Stem cells are not currently used for treatment of stroke. Cells from fetal brain, bone marrow, umbilical cord blood, and embryonic tumours have yielded some improvements when transplanted into animal models of stroke. In a clinical triali in which patients received implants of nerve cells generated from a human embryonic tumour, some of the patients showed short-term improvements. In most of these cases, the transplanted cells acted by releasing substances that enhanced the survival of existing cells.

One of the favoured approaches to long-term, effective stem cell therapy for stroke is to transplant neural (brain) stem cells into patients.
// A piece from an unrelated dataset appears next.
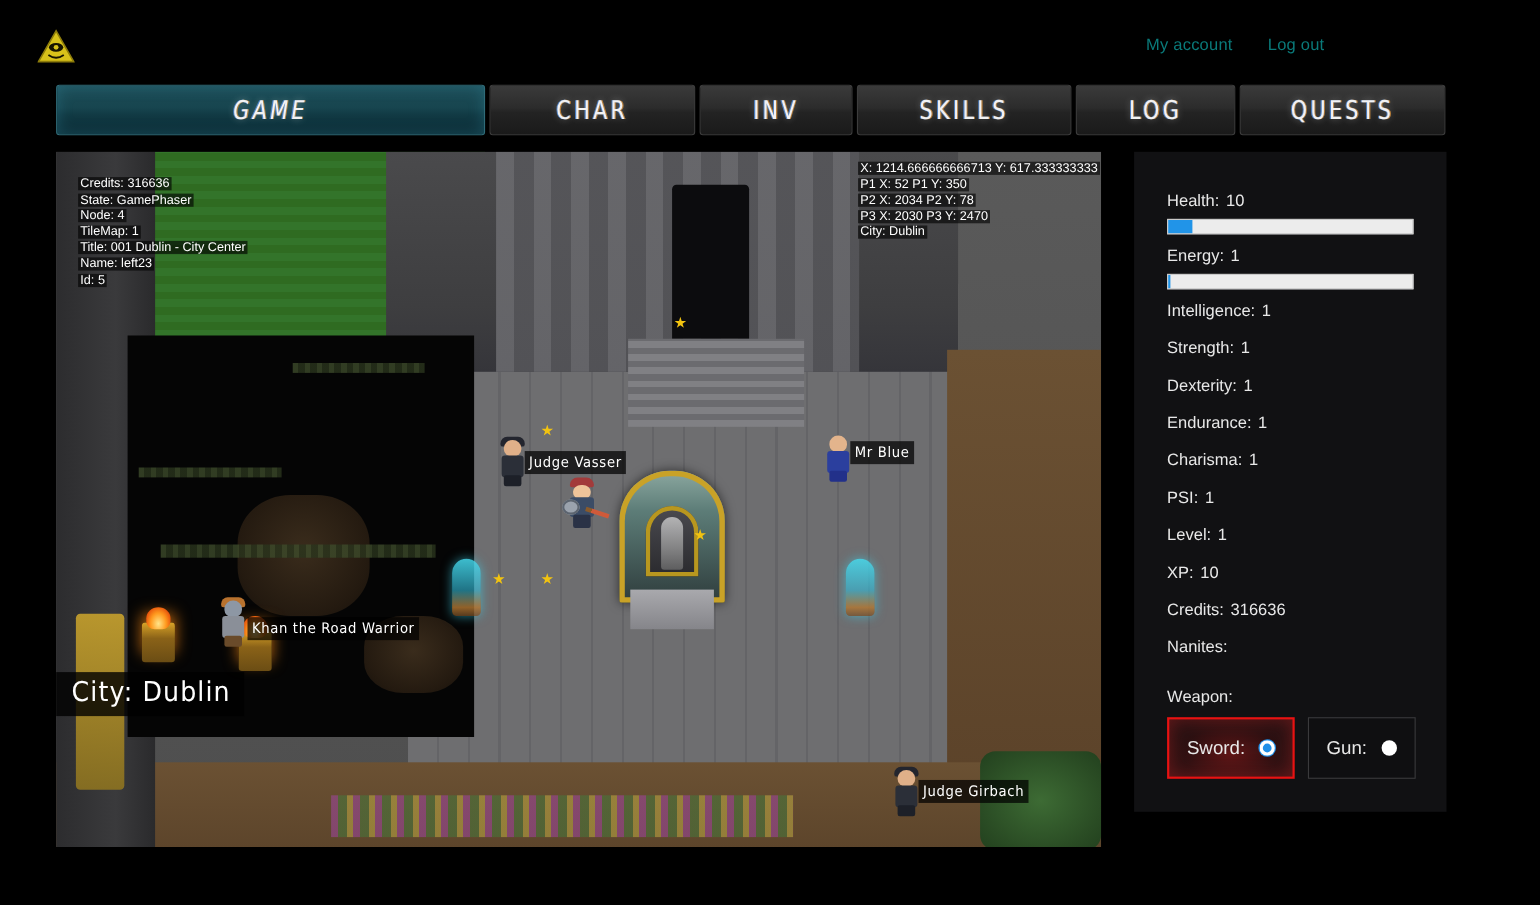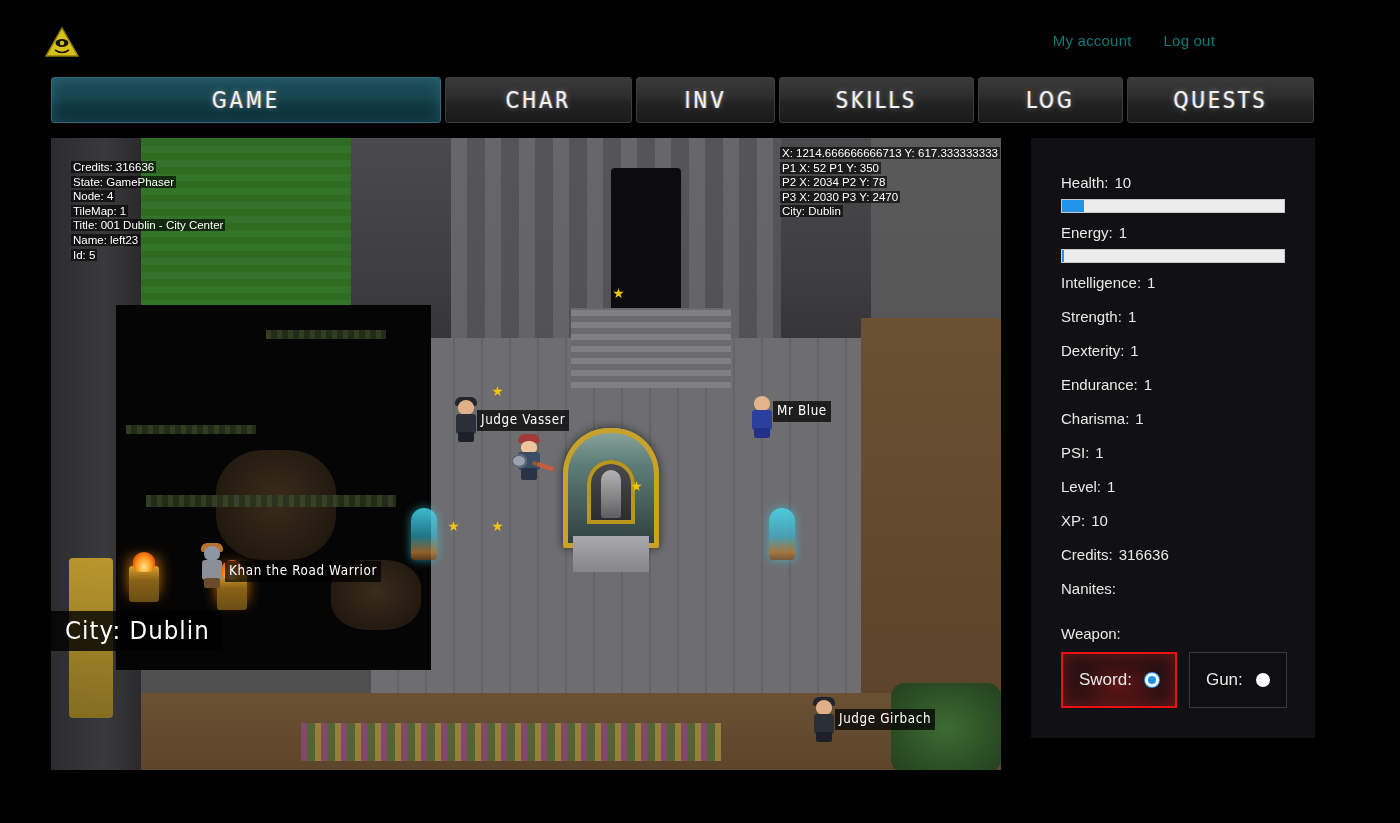"My account" #topbar { left: 17px -> 6px }
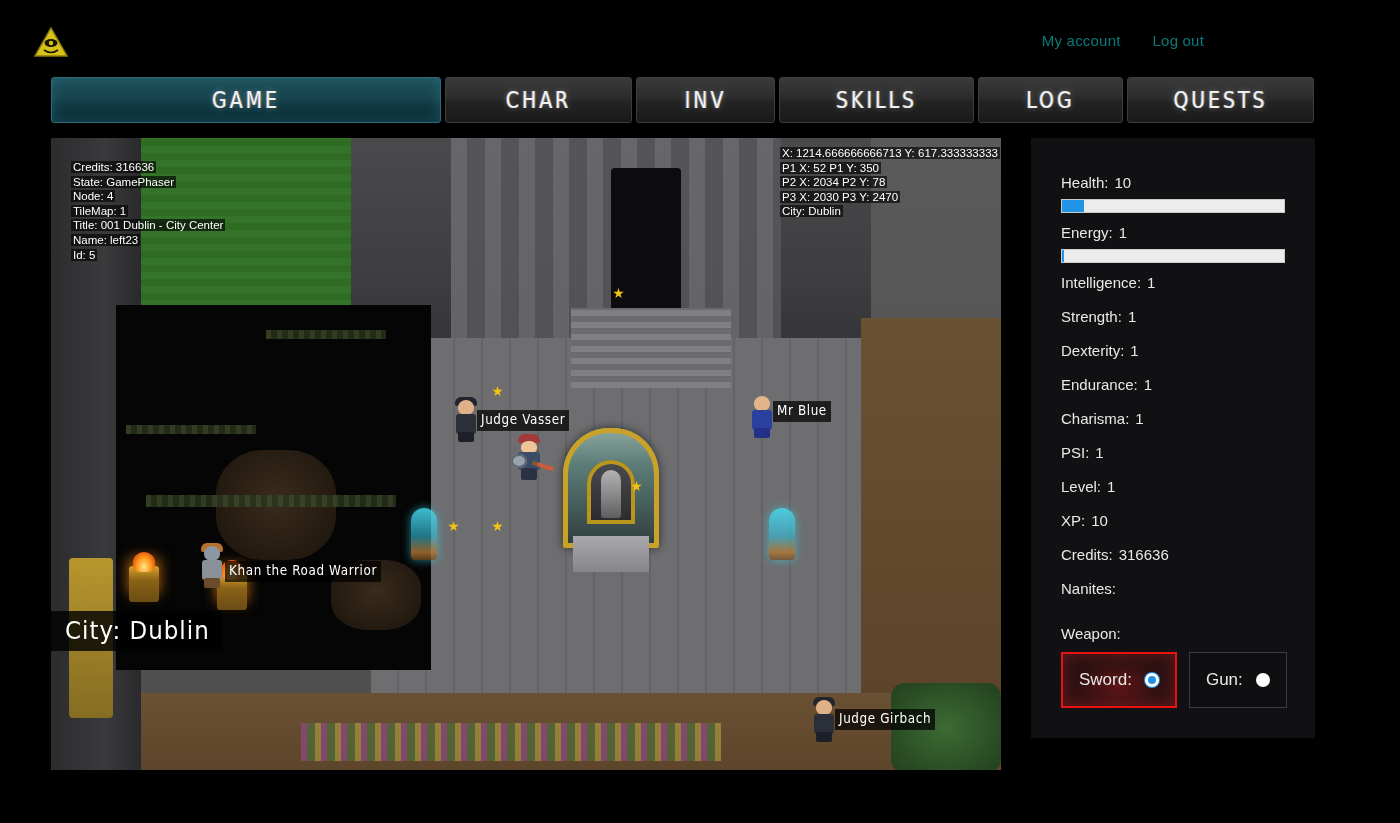"GAME" .tab.active { font-style: none -> italic }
Ideally, these cells, generated from either embryonic or fetal brain stem cells, would then specialize into the cells that have died in the affected area of the brain. In several studies using animal models the new cells were able to move to the affected area, replace the dead cells, survive, connect to existing healthy cells and re-establish the damaged circuits of the brain. 

In January 2009, UK company ReNeuron announced it had UK regulatory approval to start a Phase I clinical study of its neural stem cell treatment, which is designed to regenerate portions of the brain impaired by ischaemic stroke. The trial will test the safety of this treatment, which involves the injection of cells from derived from human fetal tissue directly into patients' brains. It is due to start mid-2009 in Glasgow with four groups of three patients over the next two years.

Another approach to stem cell therapy for stroke could be to stimulate the stem cells naturally present in the brains of stroke patients, so that they could generate replacements for the dead cells. Scientists are testing several substances for their effect on stimulating the existing stem cells.